##### Input data #####

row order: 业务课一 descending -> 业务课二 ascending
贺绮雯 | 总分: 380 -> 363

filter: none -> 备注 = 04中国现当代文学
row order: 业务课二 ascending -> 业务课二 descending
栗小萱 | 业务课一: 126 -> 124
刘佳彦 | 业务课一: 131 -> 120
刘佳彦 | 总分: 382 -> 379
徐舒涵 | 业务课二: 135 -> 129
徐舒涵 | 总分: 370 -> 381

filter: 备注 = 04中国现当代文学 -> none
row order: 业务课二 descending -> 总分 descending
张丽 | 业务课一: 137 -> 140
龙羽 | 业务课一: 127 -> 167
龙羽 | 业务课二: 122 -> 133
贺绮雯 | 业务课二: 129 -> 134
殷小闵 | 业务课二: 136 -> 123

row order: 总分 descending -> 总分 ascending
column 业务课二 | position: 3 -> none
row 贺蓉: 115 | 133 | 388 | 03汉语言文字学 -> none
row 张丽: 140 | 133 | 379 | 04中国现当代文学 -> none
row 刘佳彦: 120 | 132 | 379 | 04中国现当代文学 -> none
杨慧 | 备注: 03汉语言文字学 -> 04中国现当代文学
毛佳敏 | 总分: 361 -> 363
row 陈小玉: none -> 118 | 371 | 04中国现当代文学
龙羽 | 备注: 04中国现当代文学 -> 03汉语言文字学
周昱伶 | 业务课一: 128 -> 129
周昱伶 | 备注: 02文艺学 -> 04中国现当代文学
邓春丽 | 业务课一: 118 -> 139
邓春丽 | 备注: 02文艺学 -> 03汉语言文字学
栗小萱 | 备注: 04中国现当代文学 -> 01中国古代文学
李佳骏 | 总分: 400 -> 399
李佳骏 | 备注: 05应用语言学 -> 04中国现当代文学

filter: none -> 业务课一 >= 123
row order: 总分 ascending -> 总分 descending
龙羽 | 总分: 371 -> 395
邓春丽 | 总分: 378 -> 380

#####

* [Exercise description]: Lines after the one containing "row 张丽: 140 | 133 | 379 | 04中国现当代文学 -> none" are not wanted; repeat exactly each line above from the first up to and including it.

* [Task answer]:
row order: 业务课一 descending -> 业务课二 ascending
贺绮雯 | 总分: 380 -> 363

filter: none -> 备注 = 04中国现当代文学
row order: 业务课二 ascending -> 业务课二 descending
栗小萱 | 业务课一: 126 -> 124
刘佳彦 | 业务课一: 131 -> 120
刘佳彦 | 总分: 382 -> 379
徐舒涵 | 业务课二: 135 -> 129
徐舒涵 | 总分: 370 -> 381

filter: 备注 = 04中国现当代文学 -> none
row order: 业务课二 descending -> 总分 descending
张丽 | 业务课一: 137 -> 140
龙羽 | 业务课一: 127 -> 167
龙羽 | 业务课二: 122 -> 133
贺绮雯 | 业务课二: 129 -> 134
殷小闵 | 业务课二: 136 -> 123

row order: 总分 descending -> 总分 ascending
column 业务课二 | position: 3 -> none
row 贺蓉: 115 | 133 | 388 | 03汉语言文字学 -> none
row 张丽: 140 | 133 | 379 | 04中国现当代文学 -> none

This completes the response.